**Task directions:**
Lift out each line of the data that holds "rtitle".

Front-end code edit data:
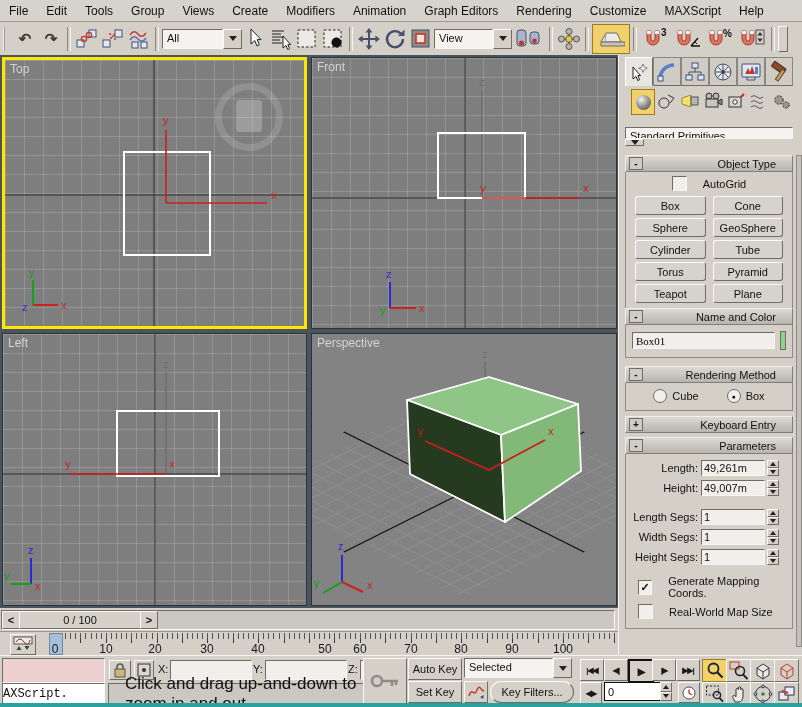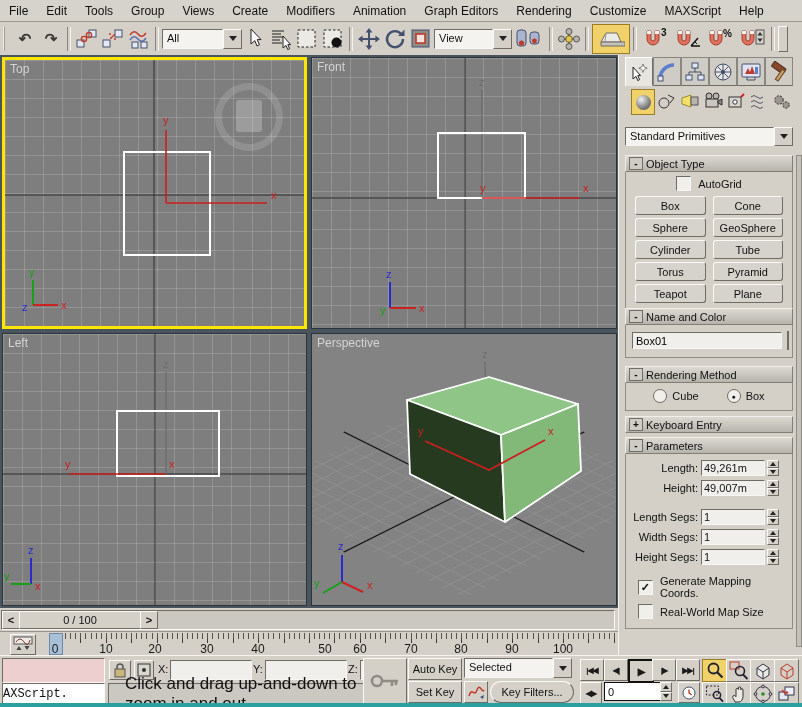--- a/index.html
+++ b/index.html
@@ -58,7 +58,7 @@
   .cp-subbtn.active{background:#f1d169;border:1px solid #9a7d22;}
   .sphere{width:15px;height:15px;border-radius:50%;
           background:radial-gradient(circle at 35% 30%,#f2f2f2,#9a9a9a 45%,#3c3c3c);}
-  .cp-abs{position:absolute;left:6px;width:168px;}
+  .cp-abs{position:absolute;left:6px;width:168px;flex-direction:column;}
   .rhead{height:15px;display:flex;align-items:center;background:linear-gradient(#dcd9d2,#b7b4ad);
          border:1px solid;border-color:#f0eeea #817e77 #817e77 #f0eeea;font-size:11px;}
   .rhead .pm{width:12px;height:11px;margin:0 3px;background:#cfccc5;border:1px solid #6f6c65;

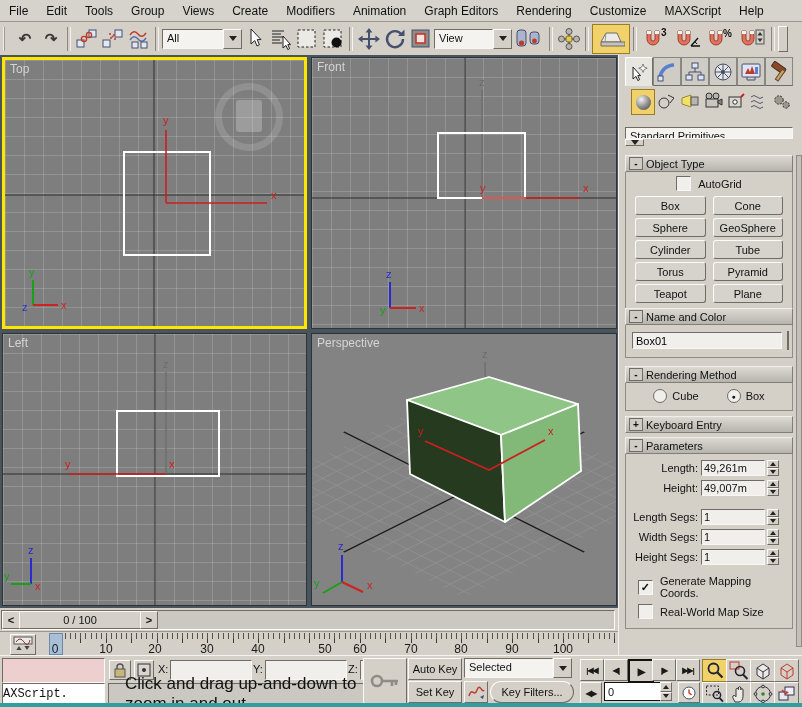--- a/index.html
+++ b/index.html
@@ -63,7 +63,7 @@
          border:1px solid;border-color:#f0eeea #817e77 #817e77 #f0eeea;font-size:11px;}
   .rhead .pm{width:12px;height:11px;margin:0 3px;background:#cfccc5;border:1px solid #6f6c65;
              display:flex;align-items:center;justify-content:center;font-weight:bold;font-size:10px;line-height:9px;}
-  .rhead .rtitle{flex:1;text-align:left;padding-right:16px;}
+  .rhead .rtitle{flex:1;text-align:right;padding-right:16px;}
   .rbody{border:1px solid #8f8c85;border-top:none;background:#d4d0c8;}
   .ot-grid{display:grid;grid-template-columns:1fr 1fr;gap:3px 7px;padding:4px 9px 7px 9px;}
   .ot-btn{height:17px;display:flex;align-items:center;justify-content:center;font-size:11px;}

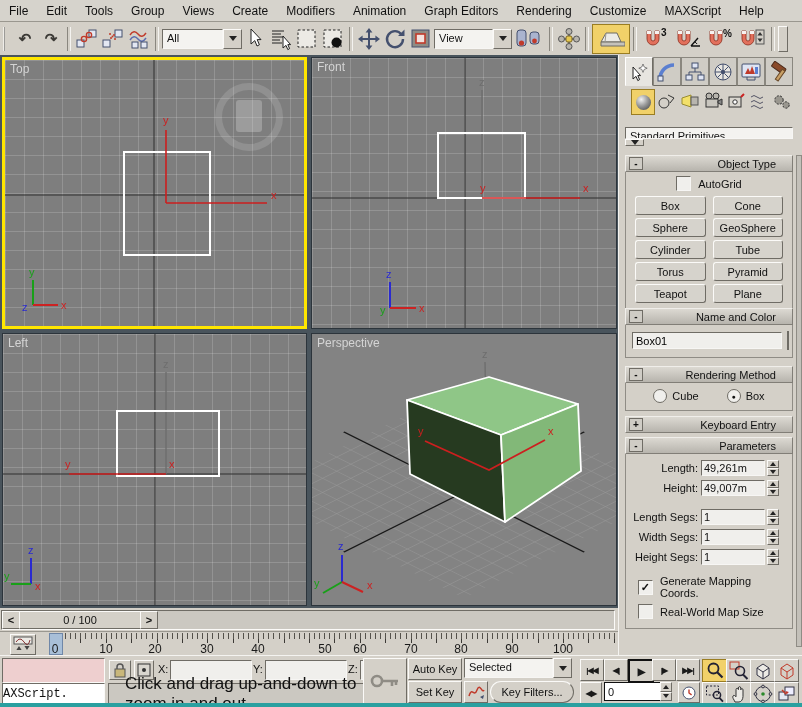--- a/index.html
+++ b/index.html
@@ -67,7 +67,7 @@
   .rbody{border:1px solid #8f8c85;border-top:none;background:#d4d0c8;}
   .ot-grid{display:grid;grid-template-columns:1fr 1fr;gap:3px 7px;padding:4px 9px 7px 9px;}
   .ot-btn{height:17px;display:flex;align-items:center;justify-content:center;font-size:11px;}
-  .chkrow{display:flex;align-items:center;gap:7px;padding:4px 0 1px 0;}
+  .chkrow{display:flex;align-items:center;gap:16px;padding:4px 0 1px 0;}
   .chk{width:13px;height:13px;background:#f0efec;border:1px solid;border-color:#6f6c65 #f7f6f4 #f7f6f4 #6f6c65;
        display:flex;align-items:center;justify-content:center;font-size:11px;font-weight:bold;line-height:11px;}
   .radio{width:12px;height:12px;border-radius:50%;background:#f0efec;border:1px solid #6f6c65;

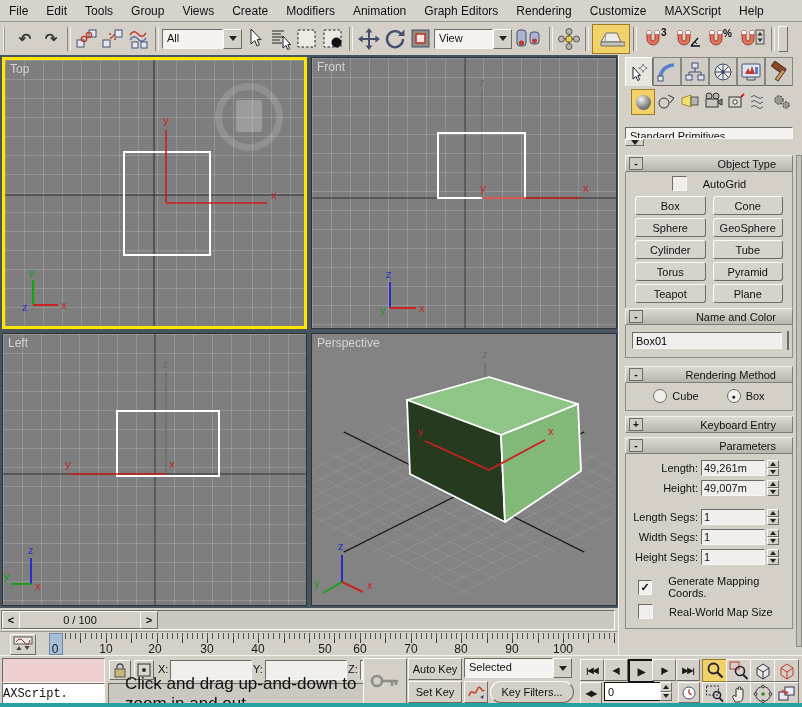--- a/index.html
+++ b/index.html
@@ -521,7 +521,7 @@
         <div class="pm">-</div>
         <div class="rtitle">Name and Color</div>
       </div>
-      <div class="rbody" style="padding:6px 6px 7px 6px;display:flex;gap:5px;align-items:center;">
+      <div class="rbody" style="padding:6px 6px 7px 6px;display:flex;gap:5px;align-items:center;font-family:Liberation Serif, serif;">
         <input class="field" style="flex: 1 1 0%; height: 15px; font-size: 11px; font-family: inherit; padding: 0px 3px;" readonly="" value="Box01">
         <div style="width: 17px; height: 17px; border: 1px solid rgb(111, 108, 101); background-color: rgb(143, 211, 139);"></div>
       </div>

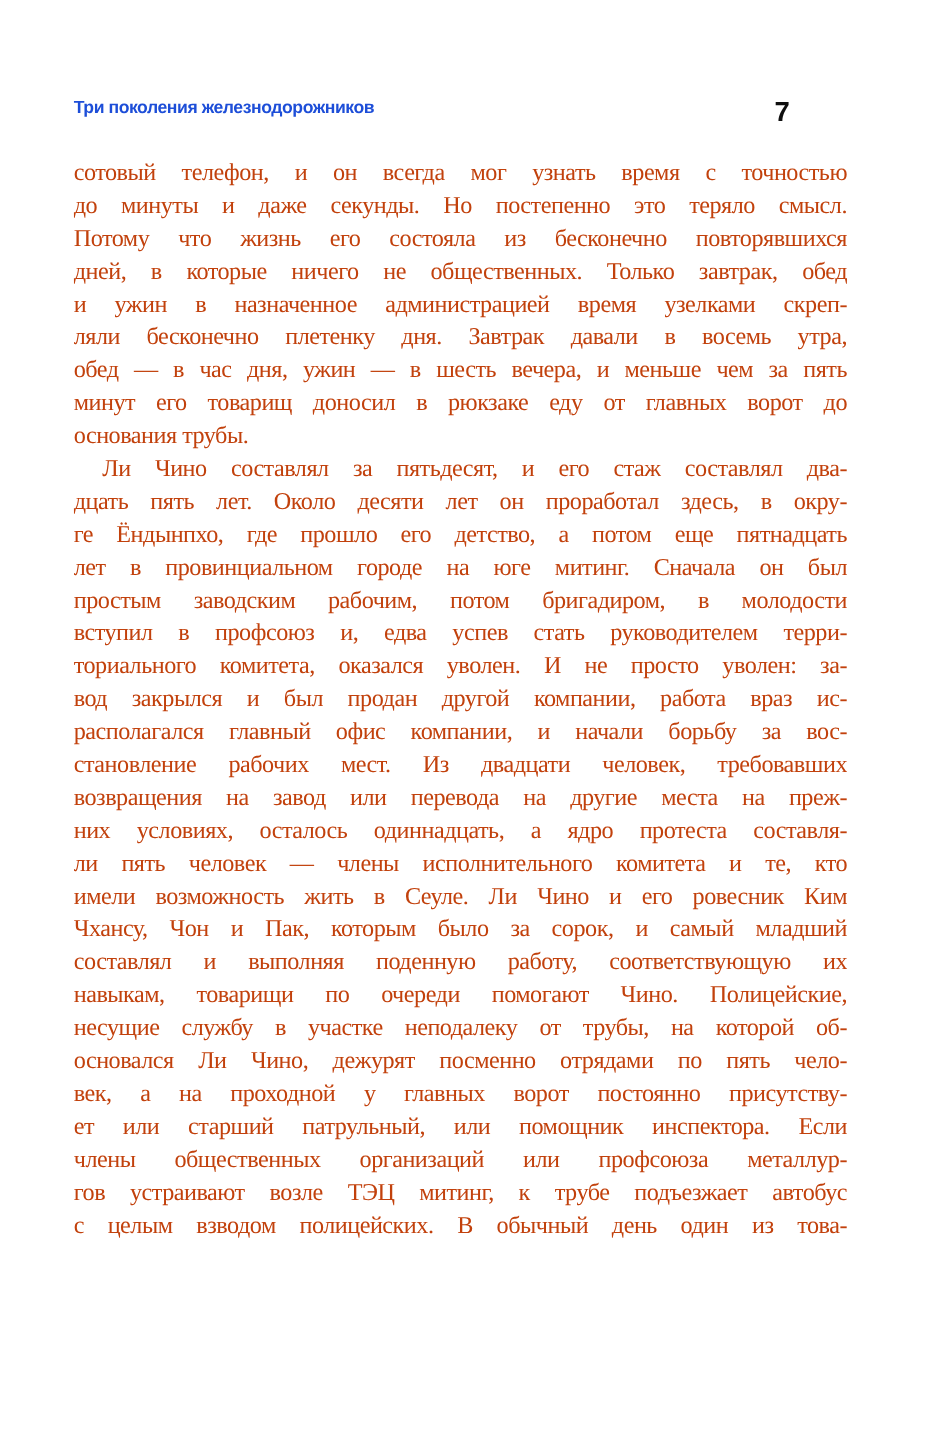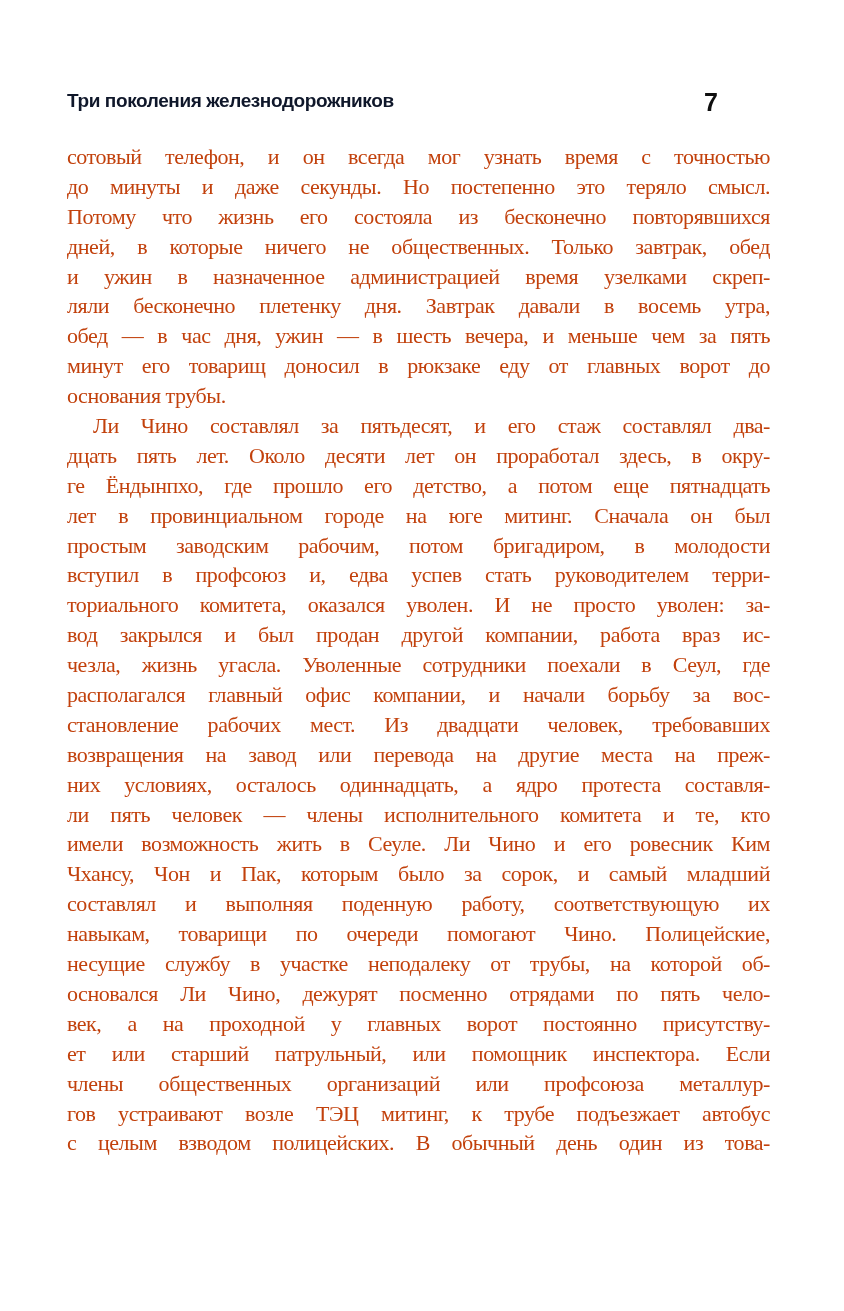--- a/index.html
+++ b/index.html
@@ -27,9 +27,9 @@
     top: 2px;
     font-family: "Liberation Sans", sans-serif;
     font-weight: 700;
-    font-size: 19px;
+    font-size: 16px;
     letter-spacing: -0.4px;
-    color: #0f172a;
+    color: #1d4ed8;
     white-space: nowrap;
   }
   .folio {

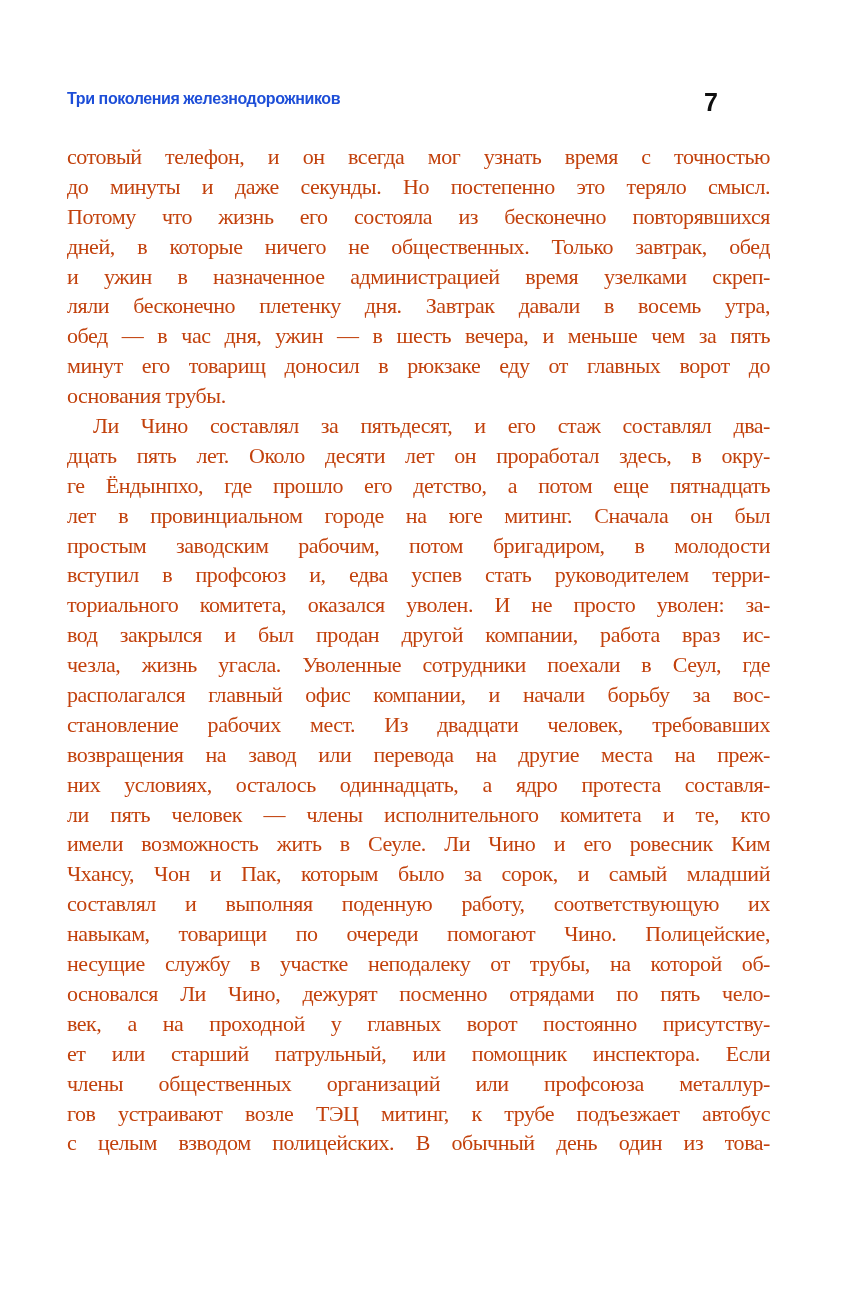--- a/index.html
+++ b/index.html
@@ -100,7 +100,6 @@
         <div class="line">вступил в профсоюз и, едва успев стать руководителем терри-</div>
         <div class="line">ториального комитета, оказался уволен. И не просто уволен: за-</div>
         <div class="line">вод закрылся и был продан другой компании, работа враз ис-</div>
-        <div class="line">чезла, жизнь угасла. Уволенные сотрудники поехали в Сеул, где</div>
         <div class="line">располагался главный офис компании, и начали борьбу за вос-</div>
         <div class="line">становление рабочих мест. Из двадцати человек, требовавших</div>
         <div class="line">возвращения на завод или перевода на другие места на преж-</div>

**Exercise response:**
-  .rhead .rtitle{flex:1;text-align:left;padding-right:16px;}
+  .rhead .rtitle{flex:1;text-align:right;padding-right:16px;}
         <div class="rtitle">Name and Color</div>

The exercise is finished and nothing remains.